Ao ouvir sua frase o chamei para conhecer o boneco.

Ele desceu do colo da mãe, veio até a maca, o peguei no colo, ele pegou Benjamim e ameaçou chorar. Coloquei-o no chão e falei para ele mostrar para a mãe o nenê. Ele foi. Esperei alguns minutos para voltar a me aproximar.

Aos poucos e com calma fui chegando perto do pequeno. Abaixei-me para ficar a sua altura e ofereci o estetoscópio de brinquedo para ele auscultar o coração de Benjamim. Ele não gostou muito (não dá pra agradar em tudo), mas amou a injeção que o boneco precisava receber. Ele ainda se mostrava resistente à tentativa de auscultarmos seu coração. Dei a ele um palito colorido, o qual foi mastigado e besuntado de baba até o fim da consulta.

Aos poucos o exame físico foi sendo realizado. Com ele em pé, ora com o boneco na mão, ora com a injeção de brinquedo na mão.
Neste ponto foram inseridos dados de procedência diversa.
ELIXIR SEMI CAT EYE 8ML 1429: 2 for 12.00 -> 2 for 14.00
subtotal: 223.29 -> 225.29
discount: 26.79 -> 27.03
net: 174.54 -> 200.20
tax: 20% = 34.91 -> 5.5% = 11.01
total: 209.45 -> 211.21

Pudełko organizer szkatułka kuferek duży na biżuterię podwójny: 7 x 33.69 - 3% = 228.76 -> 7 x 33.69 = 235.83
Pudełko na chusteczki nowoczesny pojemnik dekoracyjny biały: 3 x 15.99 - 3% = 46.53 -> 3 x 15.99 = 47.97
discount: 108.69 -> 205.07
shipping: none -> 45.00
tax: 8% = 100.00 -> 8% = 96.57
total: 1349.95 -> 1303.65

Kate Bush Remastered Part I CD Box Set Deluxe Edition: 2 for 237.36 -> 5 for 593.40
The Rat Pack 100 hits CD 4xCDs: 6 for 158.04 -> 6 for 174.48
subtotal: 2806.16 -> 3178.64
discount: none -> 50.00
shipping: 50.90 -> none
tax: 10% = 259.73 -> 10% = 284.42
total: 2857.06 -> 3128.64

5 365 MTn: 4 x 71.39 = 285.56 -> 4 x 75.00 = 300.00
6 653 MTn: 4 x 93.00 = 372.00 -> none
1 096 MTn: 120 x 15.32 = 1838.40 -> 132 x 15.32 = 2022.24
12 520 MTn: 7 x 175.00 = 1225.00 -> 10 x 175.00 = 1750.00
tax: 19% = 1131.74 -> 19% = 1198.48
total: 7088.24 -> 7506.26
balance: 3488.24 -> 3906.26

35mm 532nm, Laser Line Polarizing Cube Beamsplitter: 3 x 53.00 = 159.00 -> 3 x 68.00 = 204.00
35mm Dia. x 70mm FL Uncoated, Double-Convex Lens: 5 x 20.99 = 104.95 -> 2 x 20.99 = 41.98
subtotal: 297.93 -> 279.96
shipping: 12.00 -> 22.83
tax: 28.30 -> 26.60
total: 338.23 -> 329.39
Sozinho subiu na balança. Chorou apenas quando fomos medir sua estatura e examinar seus ouvidos.

De volta ao chão ele brincava cada hora com uma coisa (sem desgrudar do palito que mastigava com gosto). Ele sentava na balança e levantava. E a cada momento falava para mim:

-Senta, tio. Levanta, tio.

Sim, eu sentava e levantava.

Sozinho, ele esticou a mão até meu bolso, pegou a caneta amarela que nele estava, e disse:

-Amarelo.

Segundo a mãe foi a primeira vez que ele falou o nome da cor.

Para concluir seu exame físico, mostrei um vídeo do Baby Shark (ele estava com uma bermuda estampada com o desenho). Cantei a música e ele imitava com as mãos a boca do tubarão. Depois dançou a música do pintinho amarelinho. E enquanto a mãe recebia as orientações finais de minha outra companheira de estágio prático, meu pequeno paciente gargalhava quando eu falava “que chulé!” (sim, ele tirou os dois tênis e me dava para cheirar ao mesmo tempo que gargalhava enquanto eu pegava os sapatos).

E, qual não foi a surpresa, quando ao ouvir que iria embora ele sentou novamente na balança e disse que não queria. Meu coração transbordou de alegria. A confiança de José havia sido conquistada.

Pedi a ele que me mostrasse a motinho que havia deixado do lado de fora do consultório. Colocamos os sapatos e ele foi todo risonho me mostrar. Do lado de fora, os pacientes que aguardava na sala de espera olhavam para o pequeno e para mim.

Ajudei-o a entrar na motinho, recebi um abraço, um beijo e um tchau tão eufórico dele que me fez ter a certeza de que eu estava no lugar certo e no momento certo.

Não, o caminho não é nada fácil. Mas esses pequenos momentos fazem valer muito a pena.  E, se por um lado precisamos tocar nossos pacientes, por outro precisamos compreender a importância de estarmos abertos e de permitir que sejamos tocados por eles. É algo único, mágico e que palavras, por melhores que sejam, não conseguem expressar.